* [Assignment] In these entries, tally the lines where "Director" occurs. Respond with only the count.

* * *

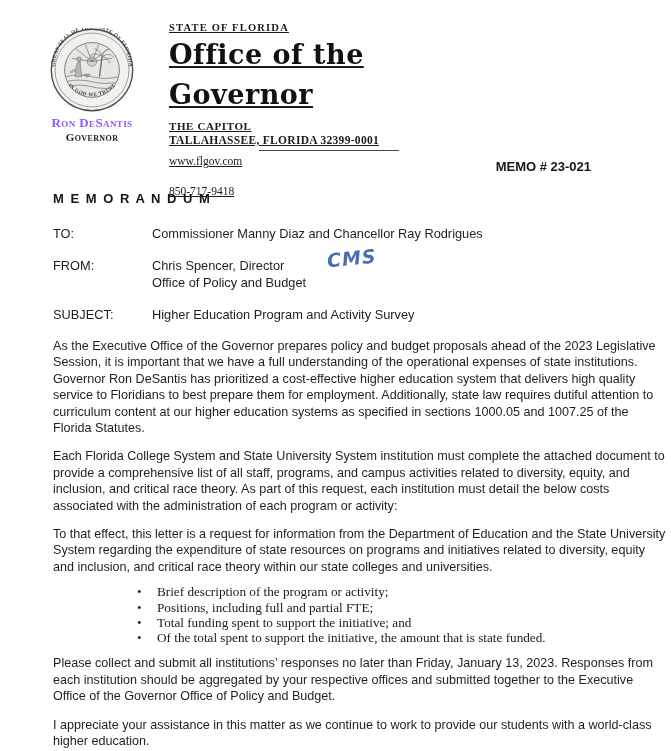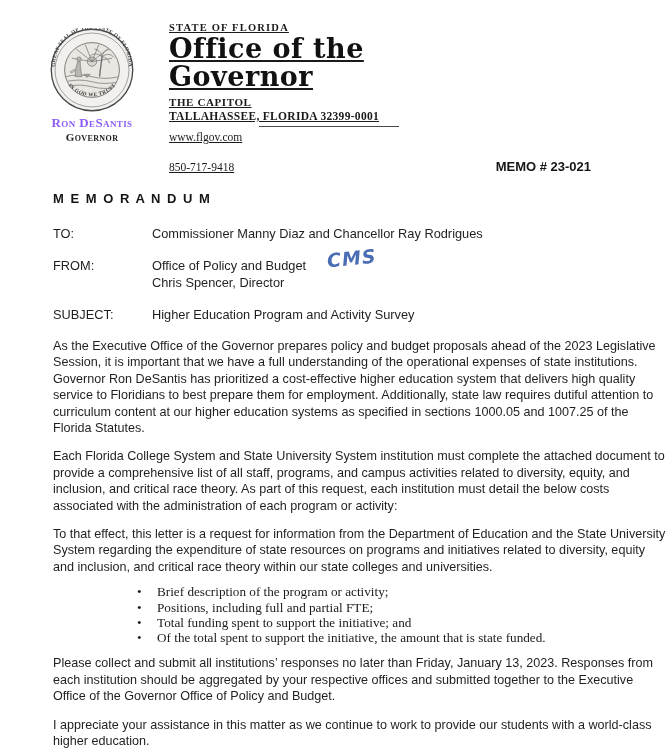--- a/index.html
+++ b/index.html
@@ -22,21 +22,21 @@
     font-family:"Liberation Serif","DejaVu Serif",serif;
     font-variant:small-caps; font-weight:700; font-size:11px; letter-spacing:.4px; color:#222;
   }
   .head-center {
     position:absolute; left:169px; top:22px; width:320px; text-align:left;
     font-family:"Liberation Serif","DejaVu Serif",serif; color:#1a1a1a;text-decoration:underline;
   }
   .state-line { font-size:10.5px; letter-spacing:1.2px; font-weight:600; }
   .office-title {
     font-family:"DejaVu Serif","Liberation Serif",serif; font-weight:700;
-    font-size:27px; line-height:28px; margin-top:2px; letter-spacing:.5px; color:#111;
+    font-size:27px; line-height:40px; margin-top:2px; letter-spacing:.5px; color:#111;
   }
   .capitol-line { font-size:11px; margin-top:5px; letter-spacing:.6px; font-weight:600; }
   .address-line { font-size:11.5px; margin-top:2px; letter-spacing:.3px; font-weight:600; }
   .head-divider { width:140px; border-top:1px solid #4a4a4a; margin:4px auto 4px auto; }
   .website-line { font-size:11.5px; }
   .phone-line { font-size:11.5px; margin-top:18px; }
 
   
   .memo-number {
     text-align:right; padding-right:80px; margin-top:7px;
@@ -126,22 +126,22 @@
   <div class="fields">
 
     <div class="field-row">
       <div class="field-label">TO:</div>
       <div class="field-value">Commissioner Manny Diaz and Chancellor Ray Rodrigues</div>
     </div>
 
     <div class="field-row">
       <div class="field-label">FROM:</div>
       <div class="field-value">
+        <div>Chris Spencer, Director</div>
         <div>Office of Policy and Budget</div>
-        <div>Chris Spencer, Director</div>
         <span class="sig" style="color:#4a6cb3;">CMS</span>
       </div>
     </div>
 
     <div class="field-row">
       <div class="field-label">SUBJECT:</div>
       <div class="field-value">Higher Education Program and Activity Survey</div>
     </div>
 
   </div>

* * *

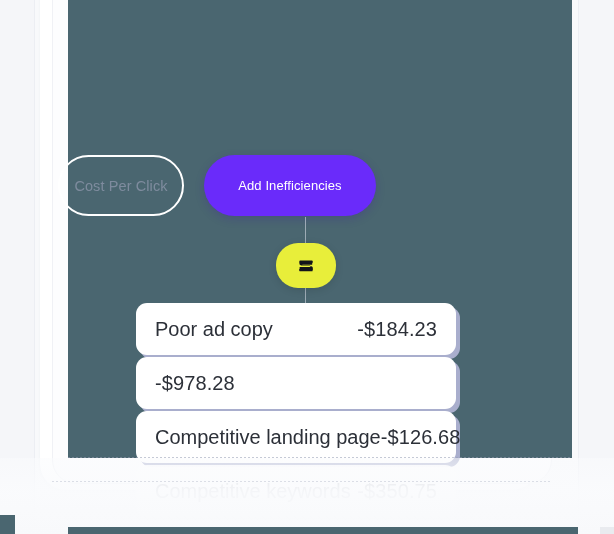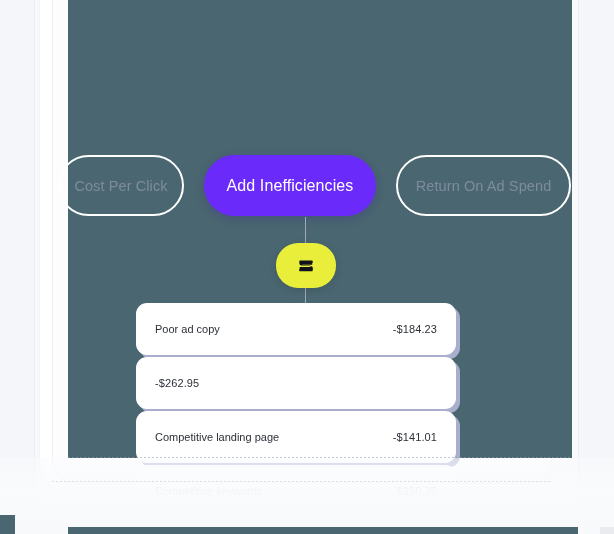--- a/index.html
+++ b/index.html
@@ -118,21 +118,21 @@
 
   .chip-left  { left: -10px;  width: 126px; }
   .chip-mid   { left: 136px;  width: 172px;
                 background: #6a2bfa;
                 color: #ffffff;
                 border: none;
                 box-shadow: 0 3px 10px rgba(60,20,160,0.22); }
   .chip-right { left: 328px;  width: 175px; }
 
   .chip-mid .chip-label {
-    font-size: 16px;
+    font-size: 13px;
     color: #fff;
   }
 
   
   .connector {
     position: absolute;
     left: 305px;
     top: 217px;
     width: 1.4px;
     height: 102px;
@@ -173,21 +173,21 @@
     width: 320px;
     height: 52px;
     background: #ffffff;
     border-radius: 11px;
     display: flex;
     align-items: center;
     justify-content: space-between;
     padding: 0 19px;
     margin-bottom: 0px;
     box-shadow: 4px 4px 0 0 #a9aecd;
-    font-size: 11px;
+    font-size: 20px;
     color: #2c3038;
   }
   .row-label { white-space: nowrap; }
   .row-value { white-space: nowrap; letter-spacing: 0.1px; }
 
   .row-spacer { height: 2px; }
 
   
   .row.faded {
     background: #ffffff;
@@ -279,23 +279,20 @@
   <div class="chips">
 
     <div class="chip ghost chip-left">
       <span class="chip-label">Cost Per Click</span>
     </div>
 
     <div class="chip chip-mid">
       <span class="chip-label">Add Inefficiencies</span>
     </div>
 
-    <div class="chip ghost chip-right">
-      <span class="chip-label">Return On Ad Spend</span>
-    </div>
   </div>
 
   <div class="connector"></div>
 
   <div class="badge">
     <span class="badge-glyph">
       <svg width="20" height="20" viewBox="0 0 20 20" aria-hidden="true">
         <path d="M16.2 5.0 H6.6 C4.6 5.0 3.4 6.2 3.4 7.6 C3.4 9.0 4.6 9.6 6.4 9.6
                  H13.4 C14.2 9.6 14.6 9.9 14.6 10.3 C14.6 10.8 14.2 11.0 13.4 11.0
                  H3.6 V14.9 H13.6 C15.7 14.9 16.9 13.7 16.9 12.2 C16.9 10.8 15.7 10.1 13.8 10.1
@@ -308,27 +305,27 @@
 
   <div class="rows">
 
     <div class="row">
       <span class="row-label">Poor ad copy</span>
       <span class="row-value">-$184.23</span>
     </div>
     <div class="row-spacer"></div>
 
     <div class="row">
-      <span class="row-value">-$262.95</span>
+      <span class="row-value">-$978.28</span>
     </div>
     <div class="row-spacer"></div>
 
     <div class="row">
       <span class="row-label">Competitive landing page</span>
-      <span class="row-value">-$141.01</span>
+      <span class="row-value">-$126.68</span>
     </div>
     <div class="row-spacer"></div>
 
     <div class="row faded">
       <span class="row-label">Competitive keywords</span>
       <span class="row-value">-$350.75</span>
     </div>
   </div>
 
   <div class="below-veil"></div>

* * *

* [Solution below] 2